As a lover of anything to do with folklore and airy fairy nonsense I jumped at the chance to visit the annual Horn Dance at nearby Abbots Bromley last week. Mr K was relieved to hear that the plans did not include him. Not that he wouldn't love to watch a group of grown men don bizarre costumes and bash their batons together (!) but to do so would probably require a copious amount of alcohol and some form of matrimonial threat.
So with a skip in my step and a song in my heart my pals and I set off along the gorgeous country lanes until we crossed the beautiful Blithfield reservoir (not my photograph I'm afraid - I was earthbound).
Several years ago I attended a talk given by an author who collected local ghost stories. The one that stayed with me featured a taxi driver who, one dark and wintry night, had dropped off his fare at Abbots Bromley and was returning to his base in the nearby town of Rugeley. As he neared the half way point of the reservoir he glanced in his rear view mirror and saw a face. So convinced was he that he had forgotten to drop off a further passenger that he spoke to him. When there was no reply the driver pulled over and checked the back of the car. THERE WAS NO ONE THERE! Bom bom BOMMMMMM! Of course I waited until our return journey in the dark to relay this tale. And then spent the rest of the journey unable to look over my shoulder.
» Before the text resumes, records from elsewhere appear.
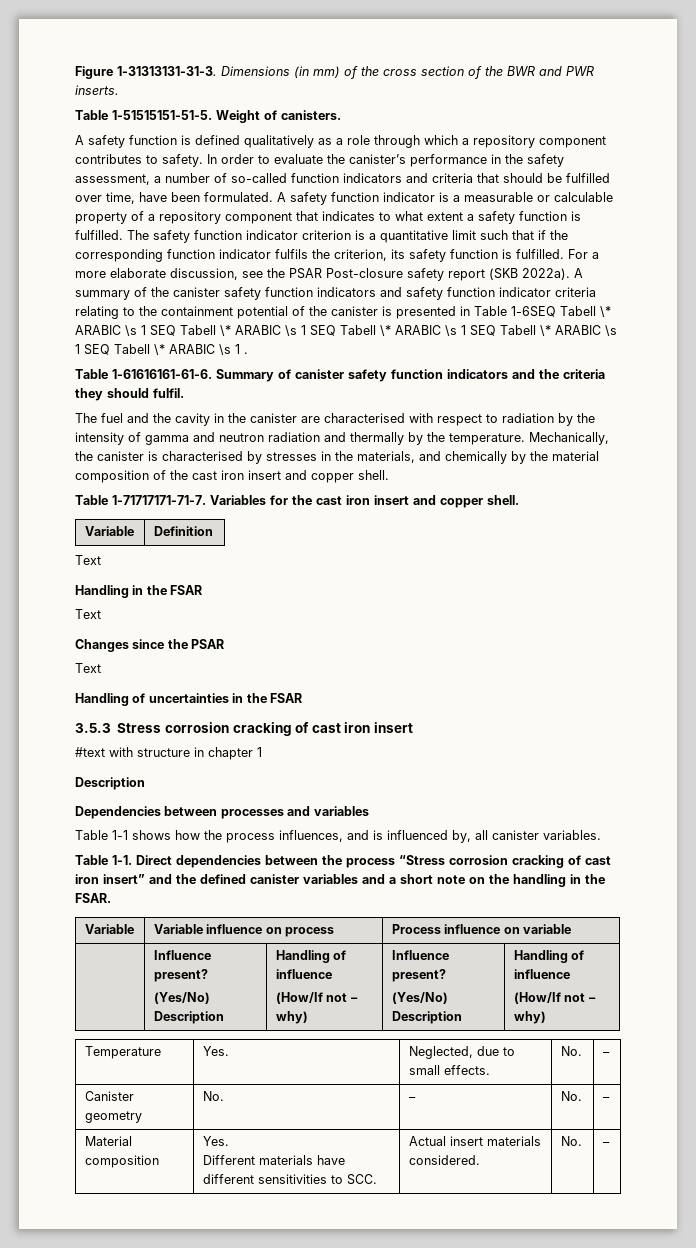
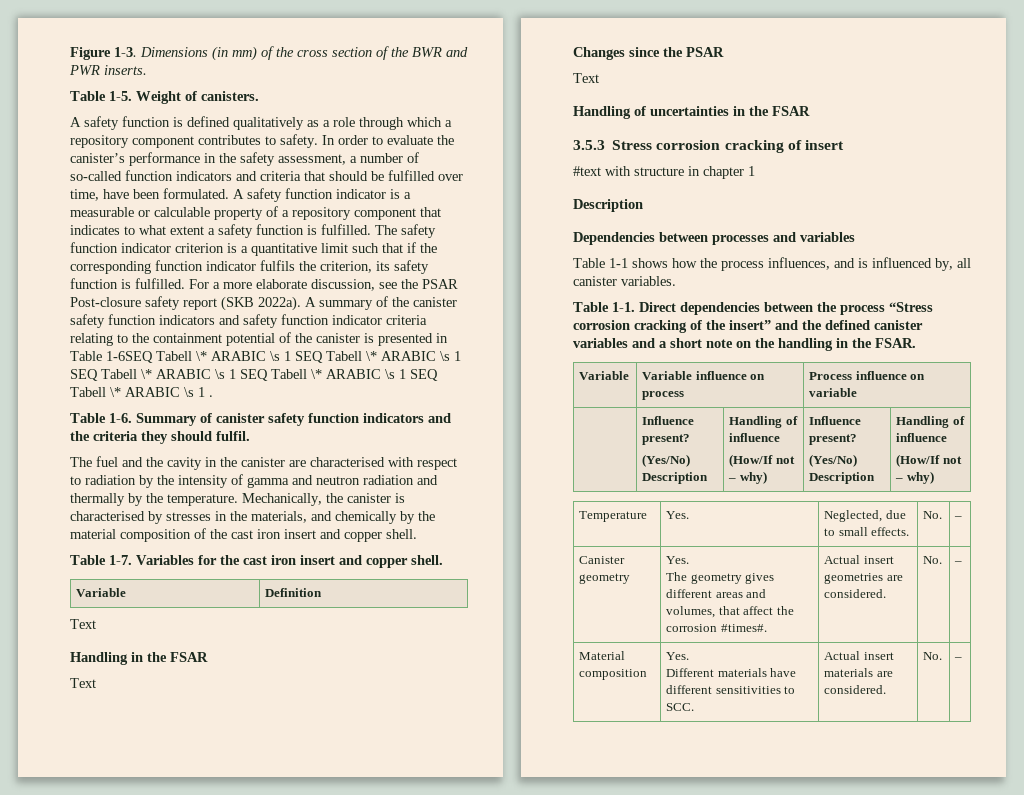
- Figure 1-31313131-31-3.
+ Figure 1-3.
- Table 1-51515151-51-5.
+ Table 1-5.
- Table 1-61616161-61-6.
+ Table 1-6.
- Table 1-71717171-71-7.
+ Table 1-7.
- 3.5.3 Stress corrosion cracking of cast iron insert
+ 3.5.3 Stress corrosion cracking of insert
- Direct dependencies between the process “Stress corrosion cracking of cast iron insert” and the defined canister variables and a short note on the handling in the FSAR.
+ Direct dependencies between the process “Stress corrosion cracking of the insert” and the defined canister variables and a short note on the handling in the FSAR.
- Canister geometry | No. | – | No. | –
+ Canister geometry | Yes.
+ The geometry gives different areas and volumes, that affect the corrosion #times#. | Actual insert geometries are considered. | No. | –
  Material composition | Yes.
- Different materials have different sensitivities to SCC. | Actual insert materials considered. | No. | –
+ Different materials have different sensitivities to SCC. | Actual insert materials are considered. | No. | –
Abbots Bromley itself is a pretty village, full pretty houses and olde worlde charm. As we entered the village there was a festival atmosphere.
Various stalls were set up on the village green - this one took my eye.
No end of Morris dancing paraphernalia for sale. I decided against purchasing a CD for Mr K.
The sign outside the gorgeous half timbered Goats Head on the village green gives a brief outline of the dance.
And Wikipedia tells us more about the dancers:
There are 12 dancers. Six carry the horns and they are accompanied by a musician playing an accordion (a violin in former times), Maid Marian (a man in a dress), the Hobby-horse, the Fool (or Jester), a youngster with a bow and arrow, and another youngster with a triangle. Traditionally, the dancers are all male, although in recent years girls have been seen carrying the triangle and bow and arrow.
Until the end of the 19th century the dancers were all members of the Bentley family. The dance passed to the related Fowell family in the early 20th century; this has continued to this day, though due to rising house prices none of them live in the village any longer; many live in nearby towns. They have been known to allow visitors to "dance in" if asked politely, and will often invite musicians and others to take part when necessary.
We were told that we had 'just missed' the performance on the green and the dancers had wandered up into the lanes to continue in the surrounding fields.
So we had a wander.
And I'm afraid from this point on I have no idea as to what has happened to my page colour or indeed how to fix it!
Inside the church there was a small exhibition which gave further details of the dance - including this lovely tribute to one of it's performers.
Sorry about the quality here - it's been super duper zoomed.
Then there were the racks that hold the antlers
Alongside a rather spooky hobby horse that looks like it was put out to pasture many years ago.
In complete contrast the other side of the church housed a steel statue portraying Jesus and a disciple that was commissioned to celebrate the millennium.
Back outside we wandered up the high street. Still no sign of any dancing but plenty of time to take in the surroundings.
A life size dolls house!
The grandest of door frames
And a very polite notice as to what not to do with my motor!
We sat and we waited.
We waited and we wondered.
And just as the light started to fade we heard a distinct tinkle!
First came the clog dancers in a whirl of green
Then the Morris men and their pointy sticks
And finally the Horn Dance itself
Apologies again for the picture quality but considering the weight of the antlers these men were quite nifty!
And then they were gone.
Time for a warm drink and return across the haunted reservoir!
A great evening and wonderful to have been part of something that has entertained so many people over the centuries.
P.S. So remember when driving late at night and spotting a face in your rear view mirror don't worry - it's just A GHOST!